Art Bailey's Orkestra Popilar
Branch from the Tree
HRL Records, released 2006
clips at http://www.artbailey.org/abop.html

Photos

Bio

Orkestra Popilar is a Jewish music ensemble led by accordionist and pianist Art Bailey and featuring bassist Jim Guttmann, violinists Jeremy Brown and Jake Shulman-Ment, and mandolinist Brandon Seabrook. The repertoire includes 20th century Jewish fiddle pieces, improvisation, newly composed music, and pieces from the klezmer and Eastern European repertoire.

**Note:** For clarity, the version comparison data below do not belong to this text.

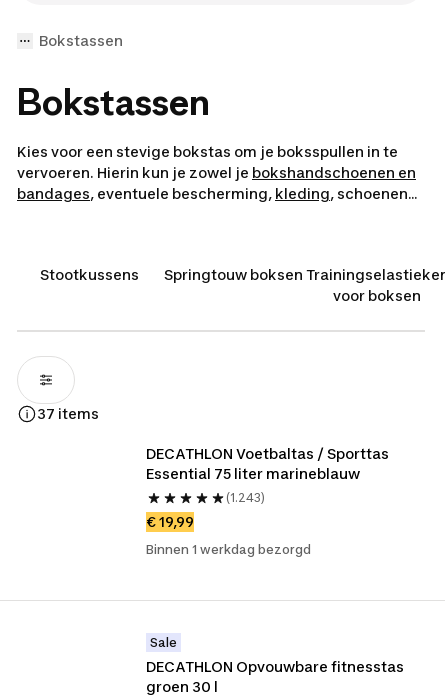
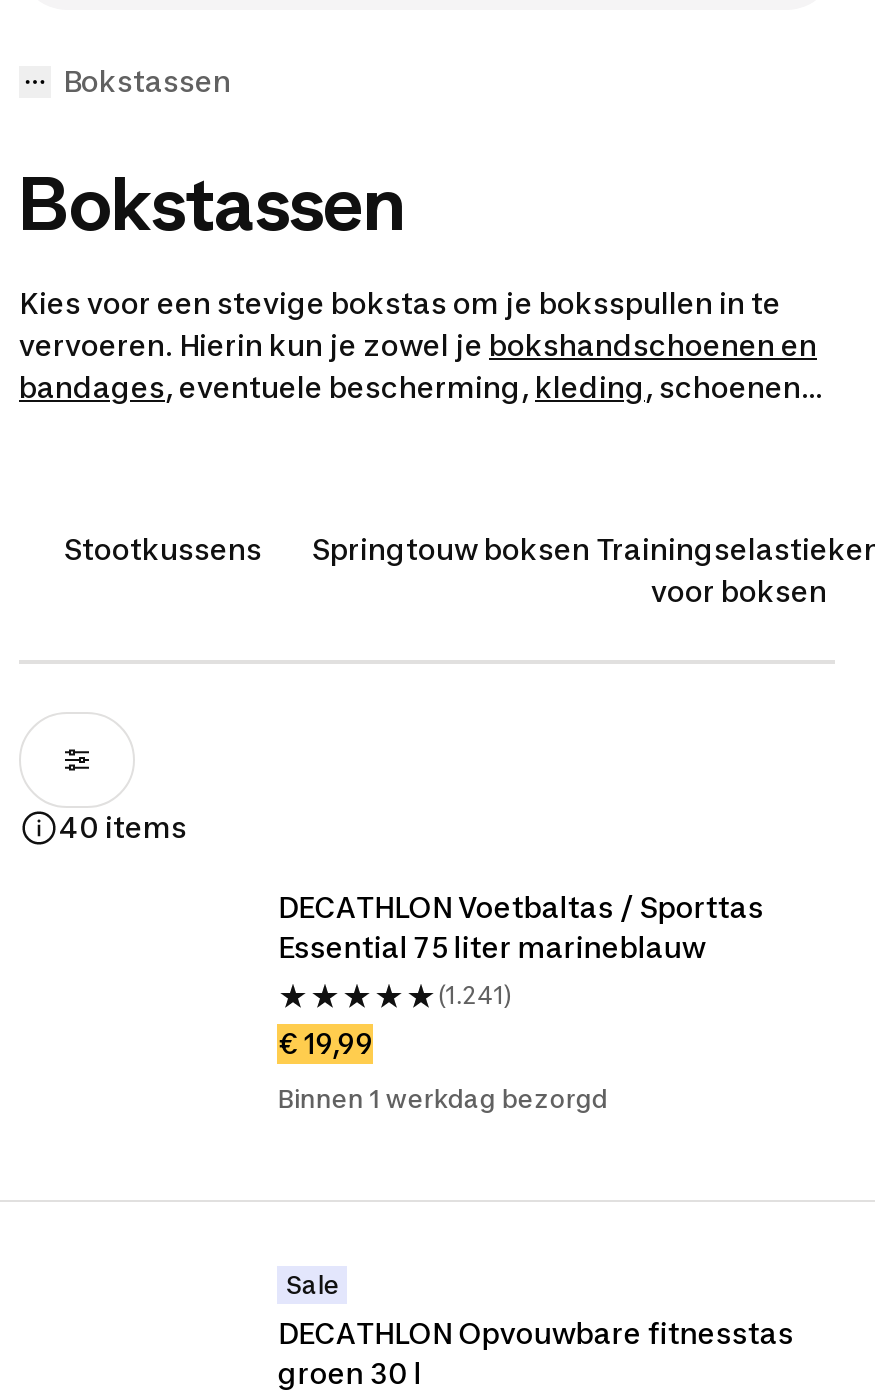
- 37 items
+ 40 items

- (1.243)
+ (1.241)
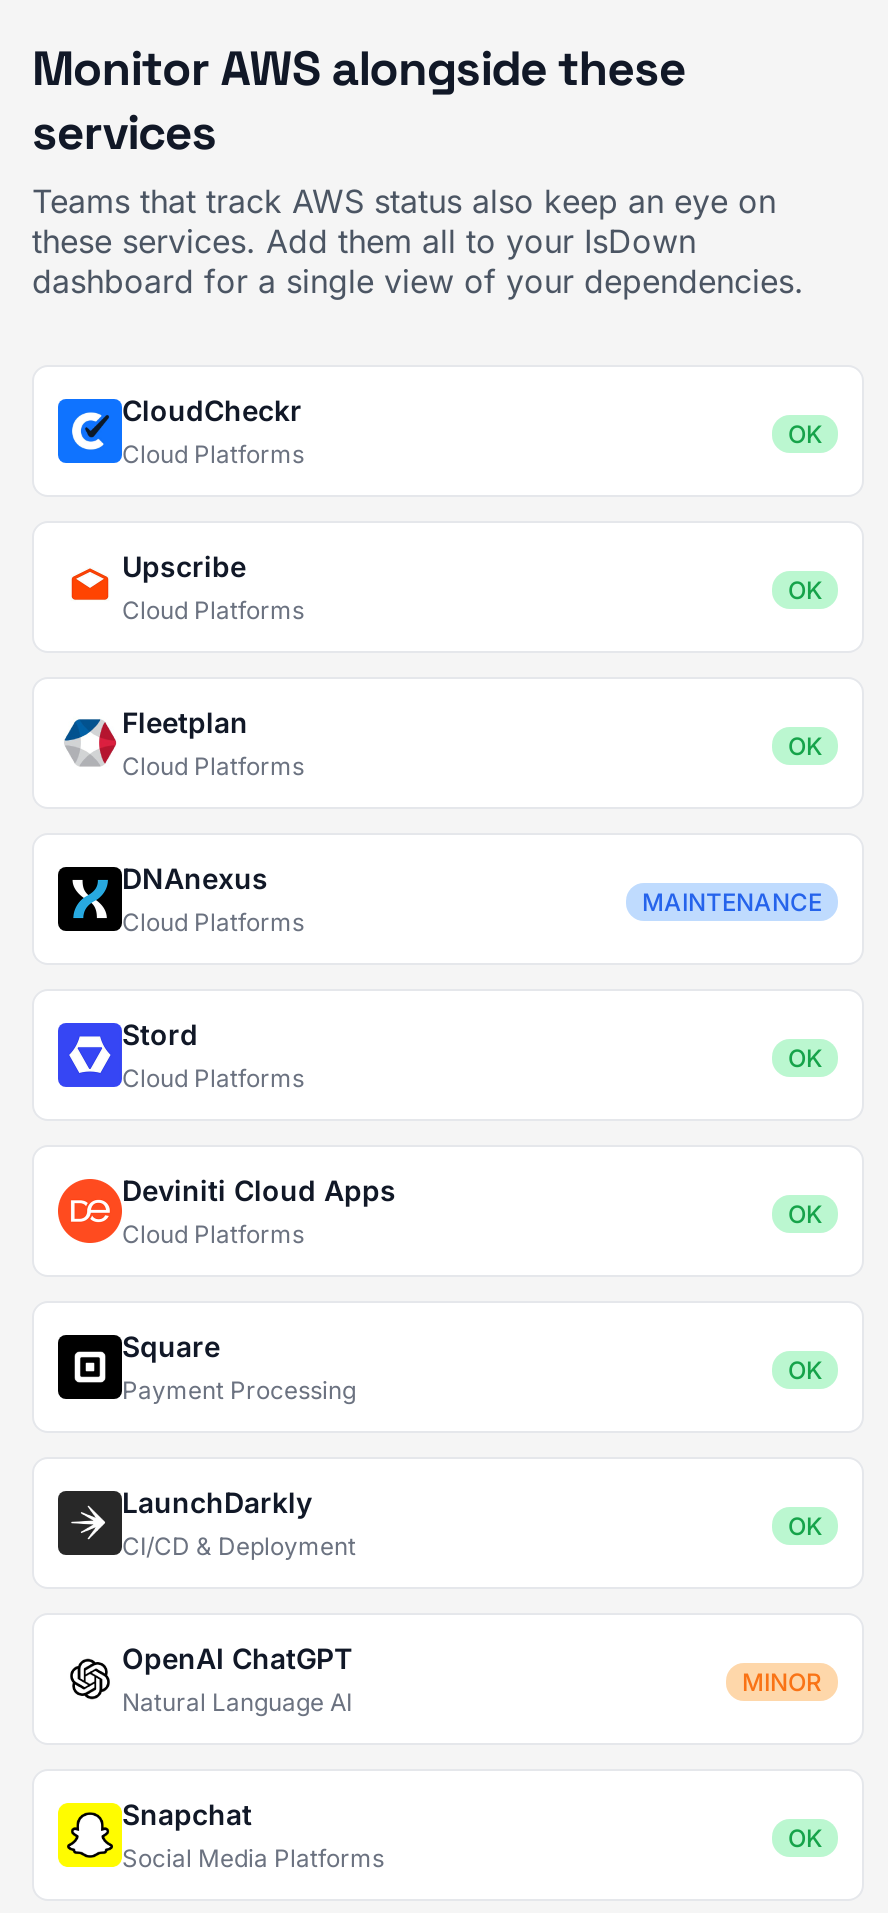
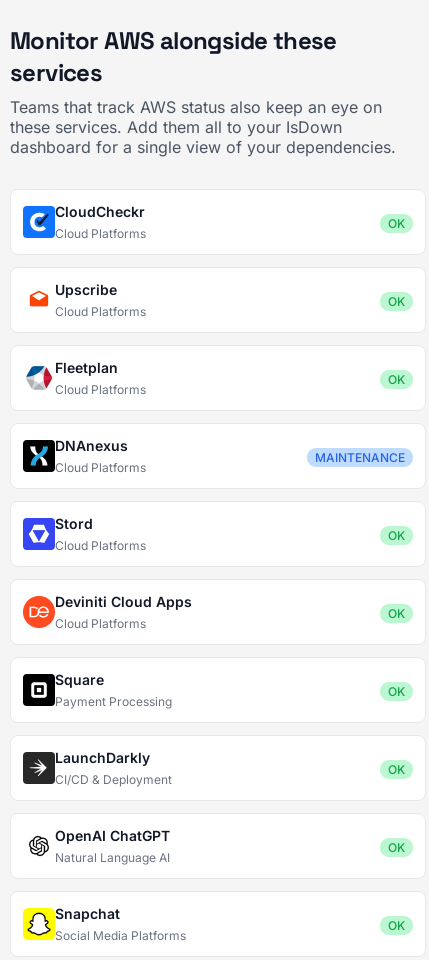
- MINOR
+ OK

The sound of the ensemble owes more to the urgent, fiery sound of Romanian string and cymbalom ensembles than to Jewish-American wedding bands of the 40s and 50s, and draws from the cross-pollinated Romanian/Jewish repertoire, as well as Bailey's own original compositions. With the absence of the American dance band drum set and clarinet, the group takes klezmer music out of the realm of the archetypical 1950s klezmer sound most listeners are familiar with, and puts it in a setting that is reminiscent of an even earlier time in the recorded history of Jewish music. The result is fresh, unique, and thoroughly engaging.

The idea to form the group initially was inspired by the recordings of Joseph Moskowitz, the Romanian cymbalom master who settled in New York City around 1913 and was owner and operator of the Moskowitz Wine Cellar on Rivington Street in lower Manhattan. The wine cellar was a popular gathering spot for Romanian Jews, who were certainly drawn in by Moskowitz's cymbolm playing, and the restaurant was patronized by some of the celebrities of the day including H.L. Mencken, Theodore Dreiser and Joseph Pulitzer. Not only did Moskowitz's repertoire include what we know as klezmer, but it also included ragtime, parlor pieces, and European classical compositions, all filtered through his musical and life experiences, and expressed in a fundamentally Jewish way.

The group's aim is to remain true to Moskowitz's spirit of being willing to experiment with klezmer music forms, and at the same time trying to discover and retain the elements that give the music its Jewish identity.